Data is the core asset in today’s businesses and Government services world, and when it comes to cyber-security, which is typically sustained and targeted, the most critical aspect is ensuring that core data is protected, preserved and its integrity has not been compromised. It is about protecting with a forward view rather than recovery.
Having said this, when there is an attack, recovery is critical in ensuring business continuity. Critical to an overall cyber security strategy is making sure the core asset of an impacted organisation has not been compromised and is protected. Yahoo’s cyber security breach of its 3 billion user accounts or the JP Morgan Chase breach compromising the data of 76 million households and 7 million small businesses, is my case in point.
Organisations should always have dedicated focus applied to both disaster recovery as part of maintaining business continuity as well as cybersecurity to ensure protection of its digital assets. Preparation of both comes from an identification of the key cyber security risks and then applying the most appropriate combination of people, process and technology to mitigate the associated risks and impacts. At a high level, being able to successfully and intelligently manage, protect and recover an organisations data in the event of a cyber-breach should involve five core pillars, Backup, Aggregation, Visibility, Orchestration and Automation.
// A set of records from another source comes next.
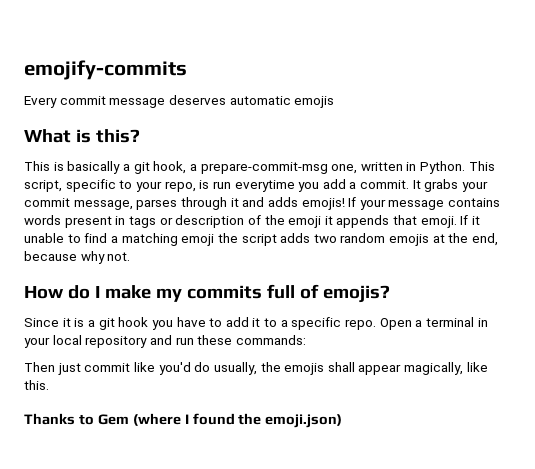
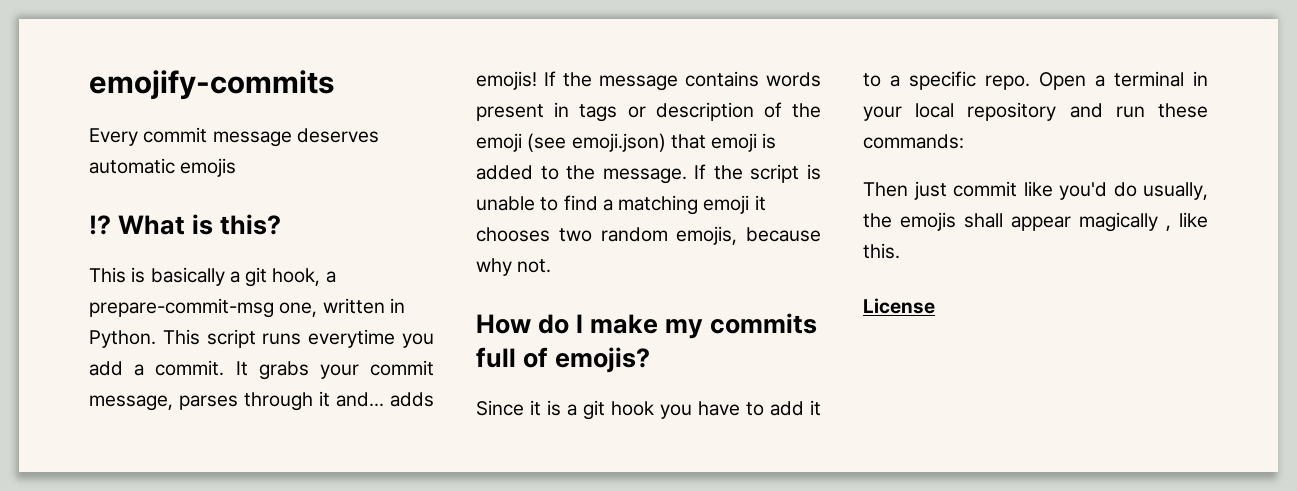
(335, 102) none -> [89,215,111,235] ⁉
[24,179,231,192] script, specific to your repo, is run -> [206,329,302,348] script runs
[242,197,265,207] and -> [336,392,384,407] and...
[359,199,386,210] your -> [563,72,592,87] the
[324,215,481,228] it appends that emoji. If it -> [527,133,777,152] [476,164,821,184] (see emoji.json) that emoji is added to the message. If the script is
[217,233,499,246] the script adds two random emojis at the end, -> [754,195,766,211] [476,226,738,245] it chooses two random emojis,
[404,362,464,375] magically, -> [1079,212,1171,232] magically ,
[24,413,343,428] Thanks to Gem (where I found the emoji.json) -> [863,298,935,314] License

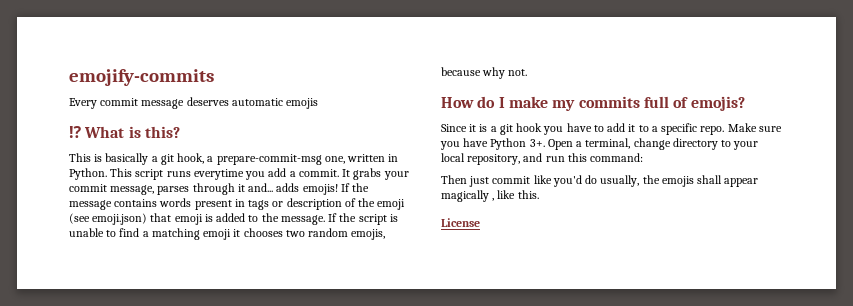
[1039,71,1208,90] Open a terminal in -> [727,123,782,132] [440,138,732,150] Make sure you have Python 3+. Open a terminal, change directory to
[967,102,1057,121] repository -> [467,154,521,165] repository,
[1158,103,1208,118] [863,134,964,149] these commands: -> [567,153,644,162] this command:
Start off with Backup that maintains three different copies of your critical IP, across two different media types with one being ‘air gapped’ off-site. This will ensure that you have forward protection of your core IP in the event of a breach.
Your existing platforms then need to be able to Aggregate the protection, management and recoverability of your critical apps, data and services irrespective of where they may reside being on-prem in private clouds, managed clouds, SaaS platforms and/or public clouds. This is the hybrid cloud aggregation capability. Being able to execute smooth recoverability due to a cyber-breach is predicated in your operations and how consistently invocation plans can be leveraged from a single platform, across ANY cloud. Whether you want to restore from on-prem into Public Cloud or Managed Cloud or restore back from Public Cloud to on-prem, ensure that your availability platform can address all use cases.
Visibility is also key in the preparation of cyber breach events and the ability to mitigate against impact. Visibility in both a proactive and reactive sense of a company’s applications, data, systems and services across a hybrid cloud environment includes the ability to have integrated, application to bare-metal visibility within a single dashboard. This is a key requirement to reduce the ‘mean time to resolution of a breach’.
Orchestration is the next maturation of an effective plan to deal with cyber breaches and having the ability to seamlessly orchestrate the moving of applications, data and services in the event of a cyber-breach event.
Automation becomes the final pillar to round out effective capability in the technologies and processes underpinning your plans. The ability to integrate with an ecosystem that is proactively protecting a company’s services and ensure minimal manual intervention minimises the impacts of any potential cyber-breach.
Many organisations that haven’t applied effective planning methodology across people, process and technology effectively without proactive testing of their recovery plans will inevitably recover terribly (or not at all) when the time of impact comes. Many organisations assume that because they are taking backups, then recovery during a disaster invocation will be a “lay down mesire”. But again, as I describe above, having an effective planning methodology that leverages effectively people, process and technology underpinned with a technology stack that can intelligently manage, protect and recover data effectively across Backup, Aggregation, Visibility, Orchestration and Automation is key.